Segment Open

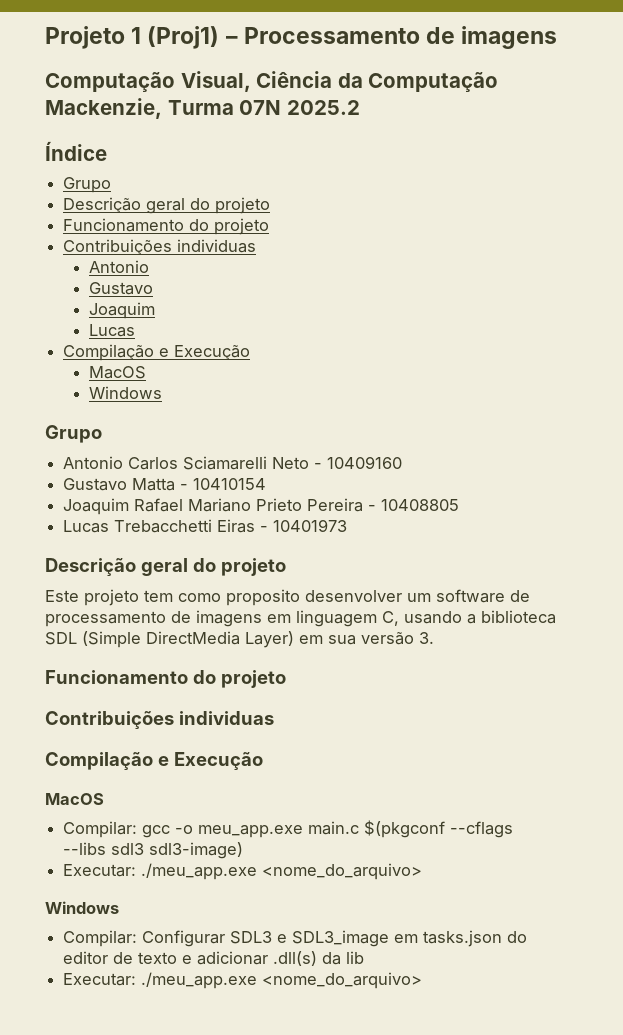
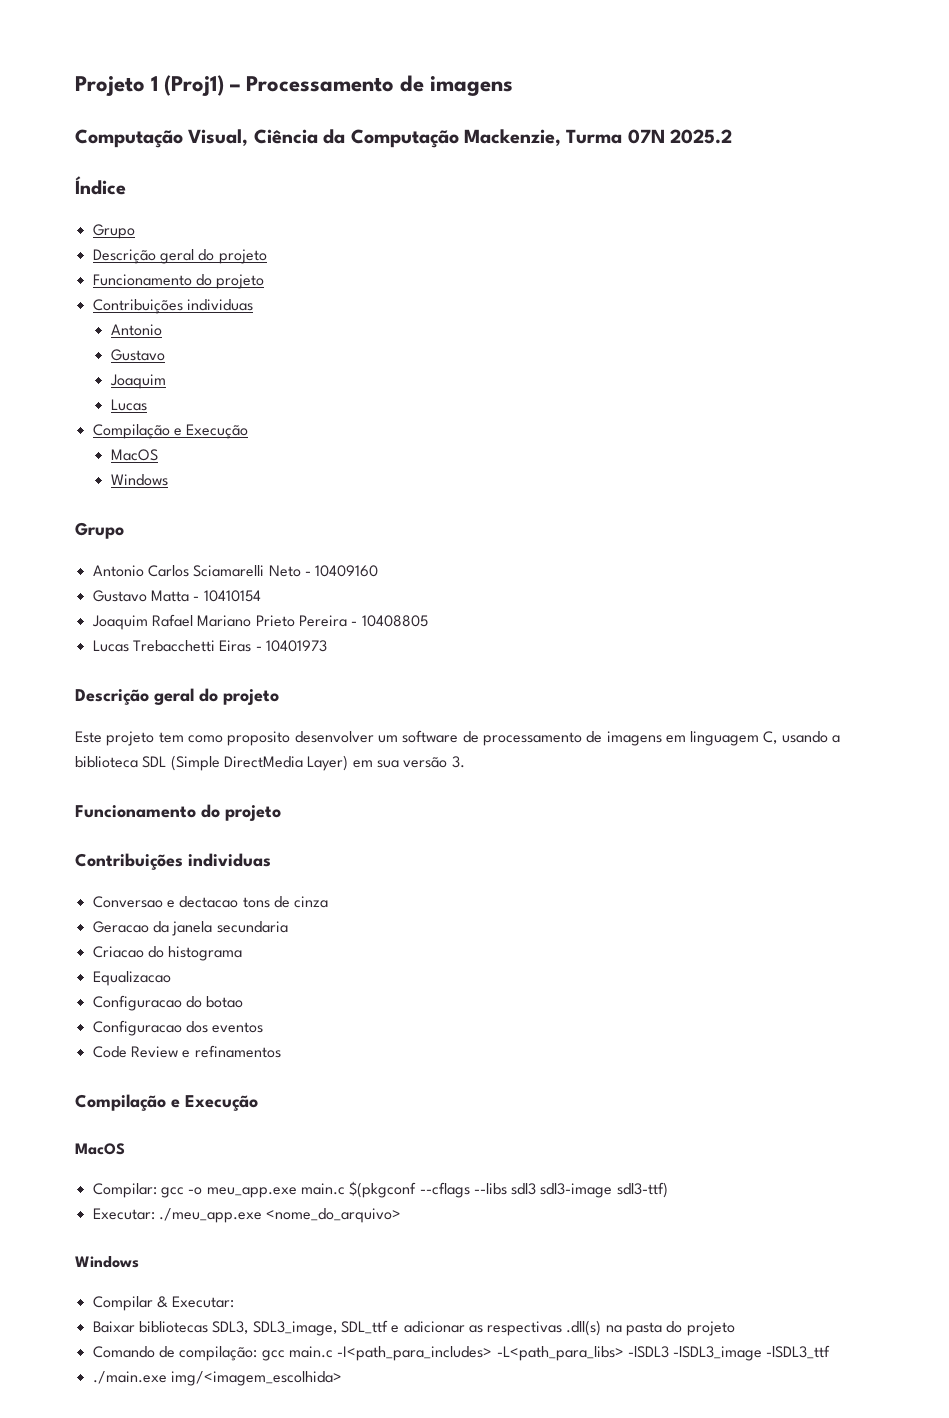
+ Conversao e dectacao tons de cinza
+ Geracao da janela secundaria
+ Criacao do histograma
+ Equalizacao
+ Configuracao do botao
+ Configuracao dos eventos
+ Code Review e refinamentos
- Compilar: gcc -o meu_app.exe main.c $(pkgconf --cflags --libs sdl3 sdl3-image)
+ Compilar: gcc -o meu_app.exe main.c $(pkgconf --cflags --libs sdl3 sdl3-image sdl3-ttf)
- Compilar: Configurar SDL3 e SDL3_image em tasks.json do editor de texto e adicionar .dll(s) da lib
- Executar: ./meu_app.exe <nome_do_arquivo>
+ Compilar & Executar:
+ Baixar bibliotecas SDL3, SDL3_image, SDL_ttf e adicionar as respectivas .dll(s) na pasta do projeto
+ Comando de compilação: gcc main.c -I<path_para_includes> -L<path_para_libs> -lSDL3 -lSDL3_image -lSDL3_ttf
+ ./main.exe img/<imagem_escolhida>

Segment Closed

▸ WHAT THIS TASK INVOLVES: Give back the records above exactly, limited to the lines between the one holding "da janela secundaria" and the one holding "pasta do projeto", inclusive.

▸ ANSWER TO THIS PROBLEM:
+ Geracao da janela secundaria
+ Criacao do histograma
+ Equalizacao
+ Configuracao do botao
+ Configuracao dos eventos
+ Code Review e refinamentos
- Compilar: gcc -o meu_app.exe main.c $(pkgconf --cflags --libs sdl3 sdl3-image)
+ Compilar: gcc -o meu_app.exe main.c $(pkgconf --cflags --libs sdl3 sdl3-image sdl3-ttf)
- Compilar: Configurar SDL3 e SDL3_image em tasks.json do editor de texto e adicionar .dll(s) da lib
- Executar: ./meu_app.exe <nome_do_arquivo>
+ Compilar & Executar:
+ Baixar bibliotecas SDL3, SDL3_image, SDL_ttf e adicionar as respectivas .dll(s) na pasta do projeto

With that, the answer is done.